La situazione
Potenza, defunti positivi al Covid «imbustati» e isolati: negato l'ultimo saluto
La rabbia e il dolore del giornalista Gianluigi Laguardia: «Mio padre come tanti altri. Misure allentate o cancellate, ma non per i morti»
POTENZA - Niente «green pass», né restrizioni particolari per alcune categorie professionali (parrucchieri, barbieri, centri estetici e via dicendo). Stop all’obbligo delle mascherine, termine dell’isolamento dopo 5 giorni dalla positività o dalla comparsa dei sintomi, a prescindere dall’effettuazione del test. E se gli operatori sanitari sono asintomatici da almeno due giorni, l’isolamento termina immediatamente in seguito a test negativo.
È cambiato tutto sul Covid, anche se il virus circola ancora ma, a quanto pare, non avrebbe più l’impatto che ha sconquassato le nostre vite nella sua prima ondata. Come spesso accade in Italia, le regole si scrivono e si riscrivono lasciando ampi margini all’interpretazione. O dimenticando di spiegare una particolare condizione. Un esempio arriva proprio dalle misure anti-Covid. Salta la quarantena, si allenta la morsa, si cancellano gli obblighi, ma per le persone decedute che risultano contagiate è rimasto tutto come prima. La gestione della salma è la stessa del clou della pandemia: isolamento del defunto all’interno di un sacco impermeabile sigillato e disinfettato esternamente «per ridurre al minimo le occasioni di contagio durante le operazioni di incassamento».
È quanto stabilito dalla circolare del Ministero della Salute datata 1 aprile 2020 contenente «Indicazioni emergenziali connesse ad epidemia Covid, riguardanti il settore funebre, cimiteriale a di cremazione». Tutte le altre circolari emanate in materia sono state cancellate o rimodulate. Quella riguardante i defunti pare sia ancora in piedi. O, quanto meno, la si applica senza sapere se è stata cancellata o no. Se n’è accorto Gianluigi Laguardia, noto giornalista potentino, voce dei social, che qualche giorno fa ha perso il padre, risultato positivo al Covid, dopo una lunga degenza tra ospedale e istituto «Don Uva».

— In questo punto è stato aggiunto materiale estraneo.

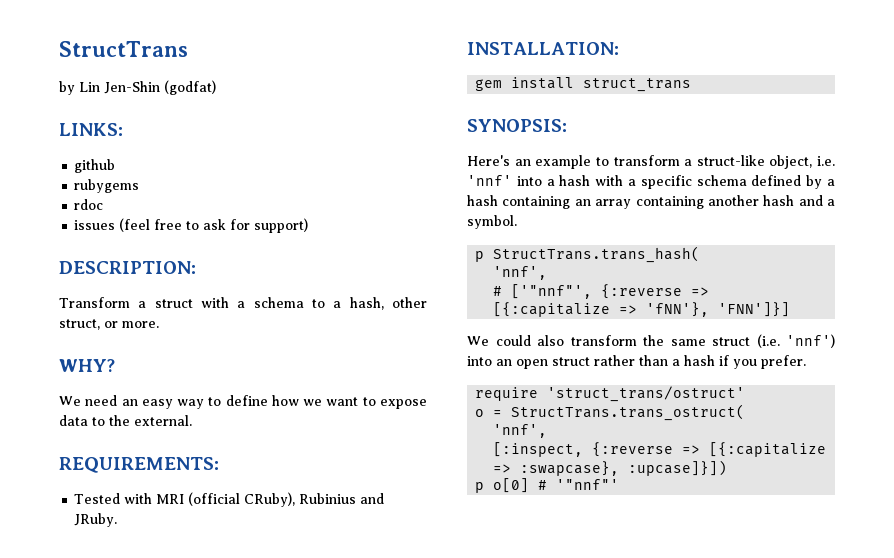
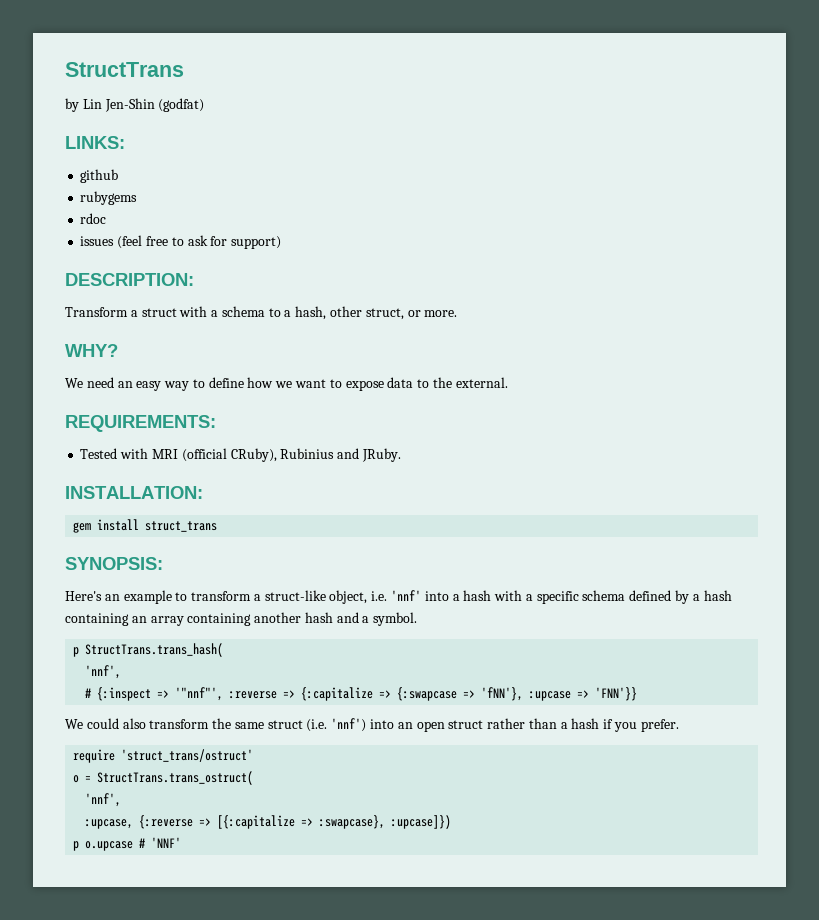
- # ['"nnf"', {:reverse => [{:capitalize => 'fNN'}, 'FNN']}]
+ # {:inspect => '"nnf"', :reverse => {:capitalize => {:swapcase => 'fNN'}, :upcase => 'FNN'}}
- [:inspect, {:reverse => [{:capitalize => :swapcase}, :upcase]}])
- p o[0] # '"nnf"'
+ :upcase, {:reverse => [{:capitalize => :swapcase}, :upcase]})
+ p o.upcase # 'NNF'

«Mio papà - dice è stato “imbustato” e lasciato solo in una stanza/cantiere (l’obitorio del San Carlo, ndr) fino a un’ora prima del rito funebre, senza poterlo accarezzare o pregare accanto. Nonostante i nuovi contagi siano in aumento, consentiamo a un positivo di poter circolare tranquillamente dopo tre giorni, col rischio di contagiare gli altri. E poi a un morto, con tampone positivo in ospedale, che non respira più, che non starnutisce e che non contagia più, lo si imbusta nudo, come un rifiuto umano, senza che i propri cari possano tributargli l’ultimo saluto». La rabbia mista al dolore di Laguardia è lo stesso sentimento di tante altre persone che hanno vissuto la stessa esperienza.

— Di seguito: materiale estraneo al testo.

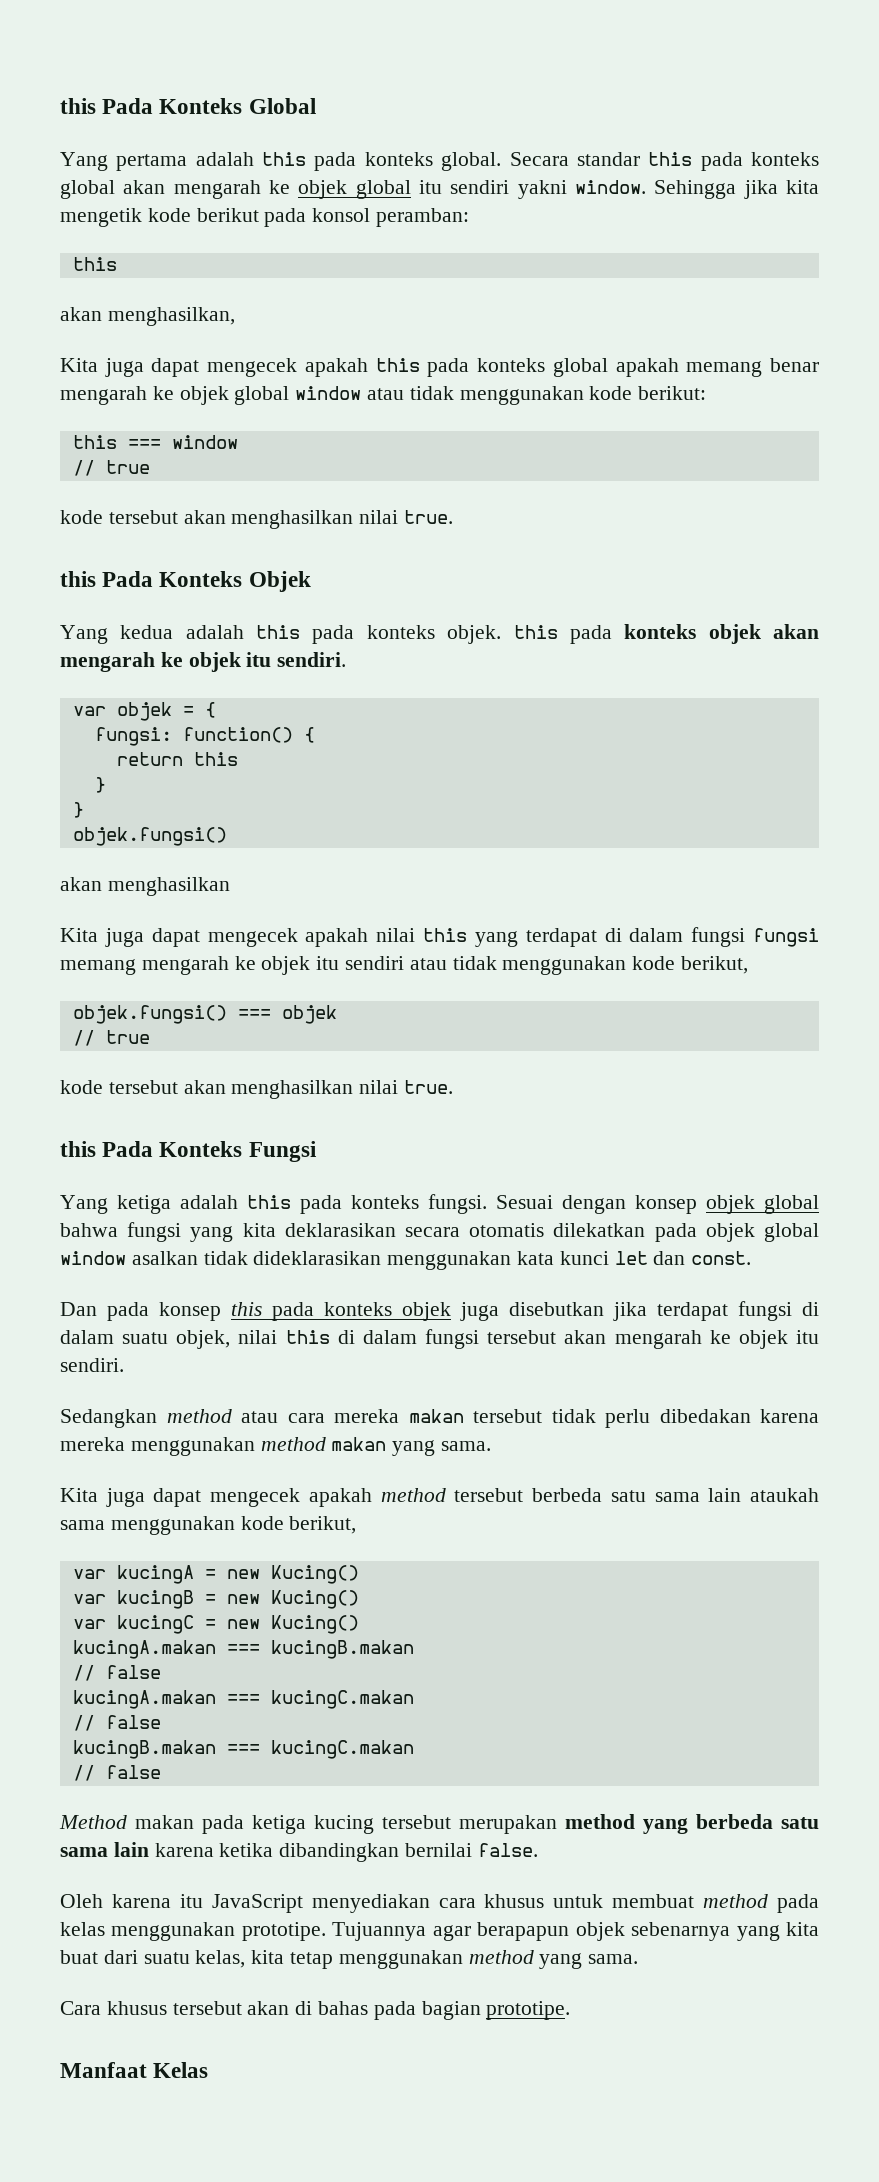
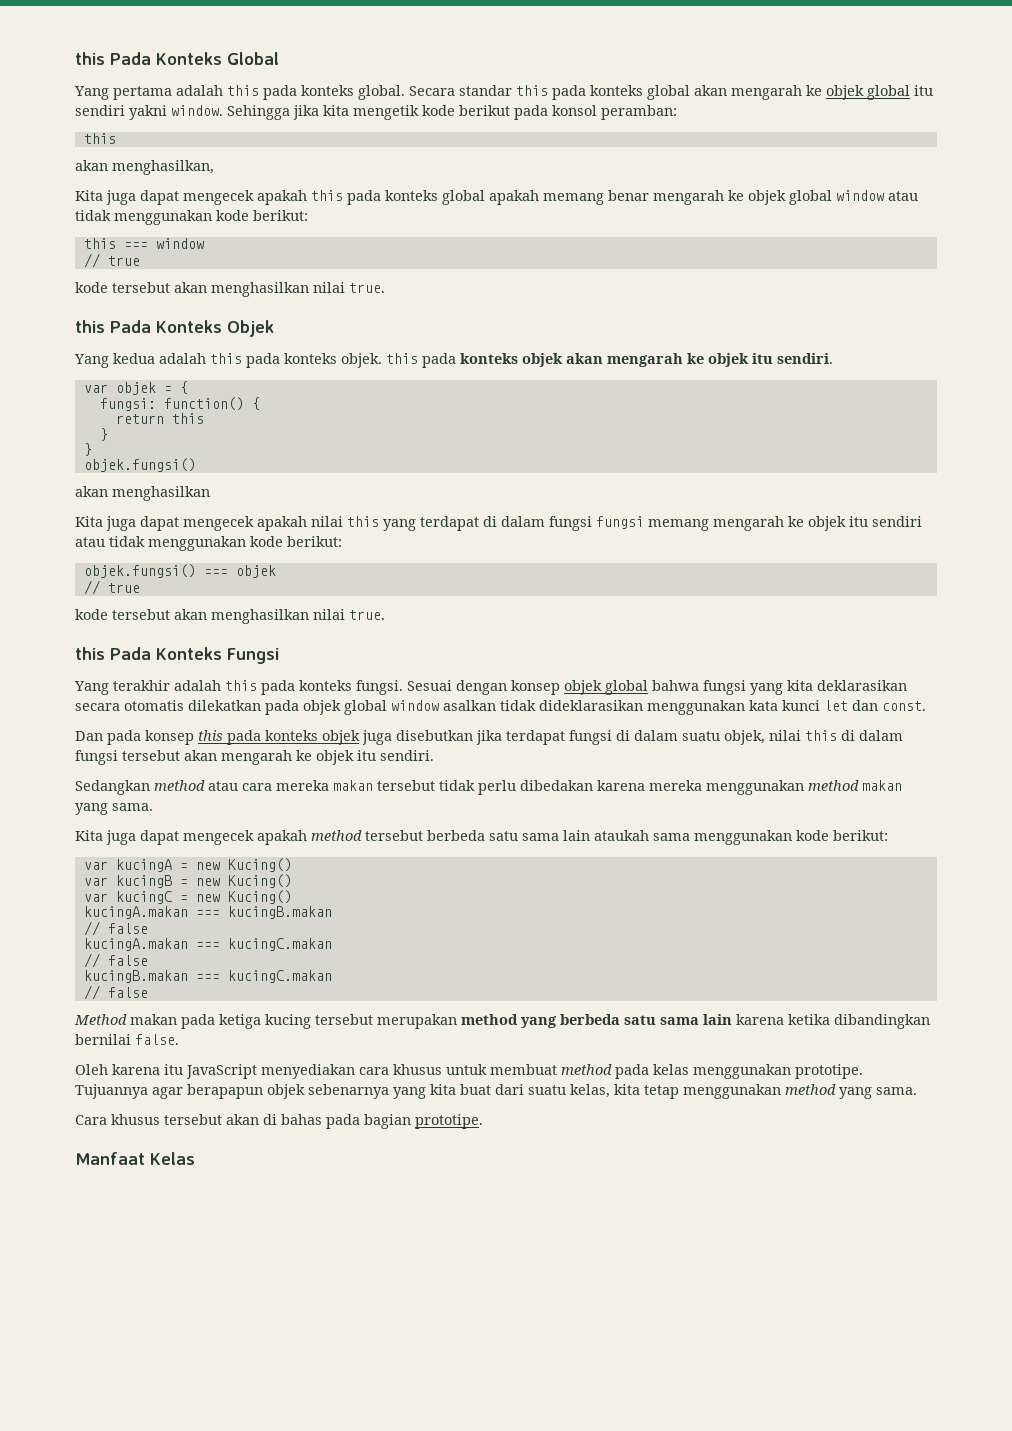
- Kita juga dapat mengecek apakah nilai this yang terdapat di dalam fungsi fungsi memang mengarah ke objek itu sendiri atau tidak menggunakan kode berikut,
+ Kita juga dapat mengecek apakah nilai this yang terdapat di dalam fungsi fungsi memang mengarah ke objek itu sendiri atau tidak menggunakan kode berikut:
- Yang ketiga adalah this pada konteks fungsi.
+ Yang terakhir adalah this pada konteks fungsi.
- Kita juga dapat mengecek apakah method tersebut berbeda satu sama lain ataukah sama menggunakan kode berikut,
+ Kita juga dapat mengecek apakah method tersebut berbeda satu sama lain ataukah sama menggunakan kode berikut:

«Dire addio alla vita, per chi resta - aggiunge Laguardia - è un passaggio fondamentale per andare avanti. Un modo imprescindibile per elaborare il lutto. Tutto questo ci è stato negato». Laguardia ha cercato risposte da politici e amministratori, ma sulla questione si naviga a vista. Nel senso che nessuno è in grado di dire se la circolare è stata superata, aggiornata o cancellata. Nel dubbio si fa come si faceva un tempo. «Sono regole - tuona Laguardia - che non hanno alcun senso rispetto alla prima fase in cui nessuno capiva nulla». Se le prescrizioni sono saltate per i vivi, si faccia altrettanto per i morti.